Work through the data and report how many lines include the string "background", giving the number alone.

··· EXERCISE MATERIAL ···

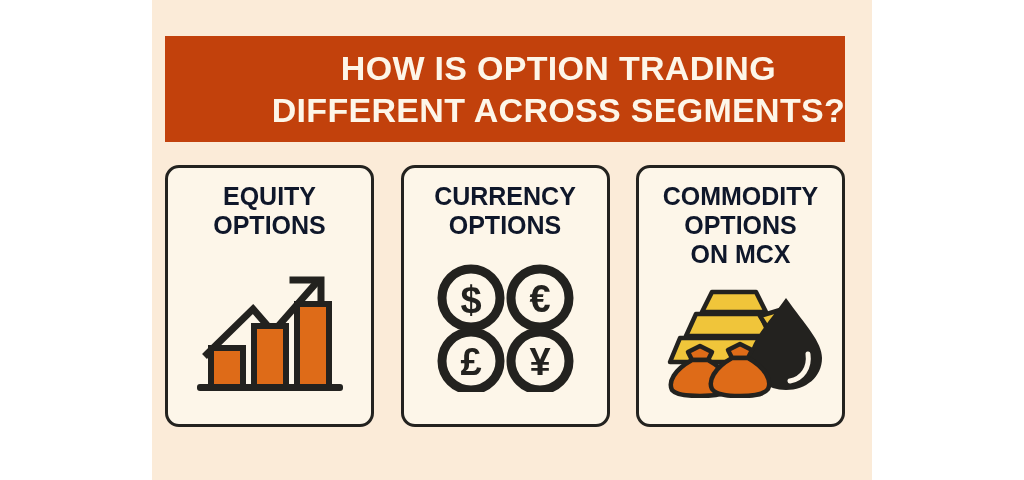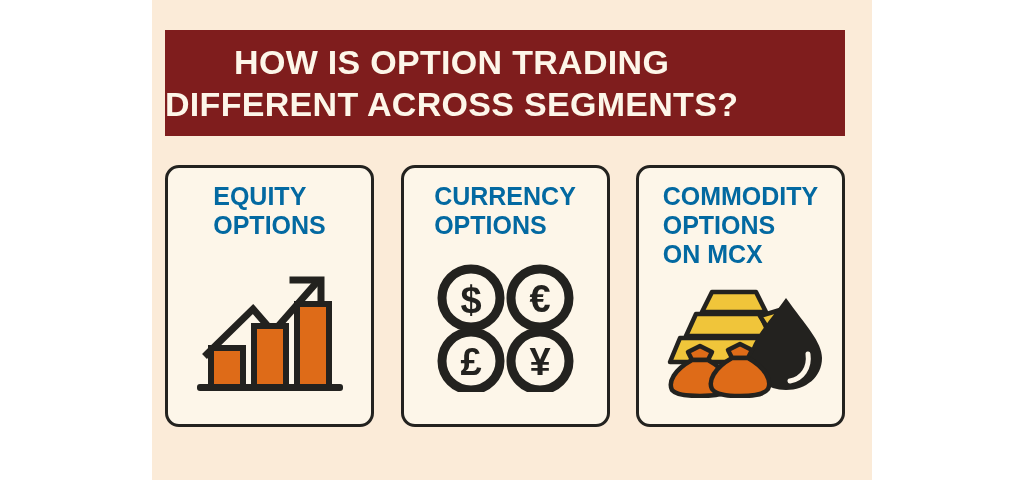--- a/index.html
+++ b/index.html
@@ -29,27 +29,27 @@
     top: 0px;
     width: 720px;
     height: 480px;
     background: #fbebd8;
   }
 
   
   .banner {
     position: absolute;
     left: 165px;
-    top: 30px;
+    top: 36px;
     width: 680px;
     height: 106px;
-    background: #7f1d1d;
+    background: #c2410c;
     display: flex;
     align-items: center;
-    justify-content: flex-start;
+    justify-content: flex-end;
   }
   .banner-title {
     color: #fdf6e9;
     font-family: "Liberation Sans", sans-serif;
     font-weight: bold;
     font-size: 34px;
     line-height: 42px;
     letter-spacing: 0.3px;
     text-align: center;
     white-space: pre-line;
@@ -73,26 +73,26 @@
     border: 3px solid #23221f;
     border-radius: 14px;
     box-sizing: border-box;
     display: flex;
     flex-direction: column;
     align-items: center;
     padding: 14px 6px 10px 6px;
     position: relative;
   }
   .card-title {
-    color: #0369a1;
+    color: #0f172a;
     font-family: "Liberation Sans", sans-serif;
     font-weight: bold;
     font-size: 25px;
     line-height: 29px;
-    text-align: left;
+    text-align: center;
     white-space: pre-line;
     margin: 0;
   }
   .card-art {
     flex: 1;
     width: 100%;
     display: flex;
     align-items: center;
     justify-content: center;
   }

···

▶ **ANSWER FOR THE TASK**: 3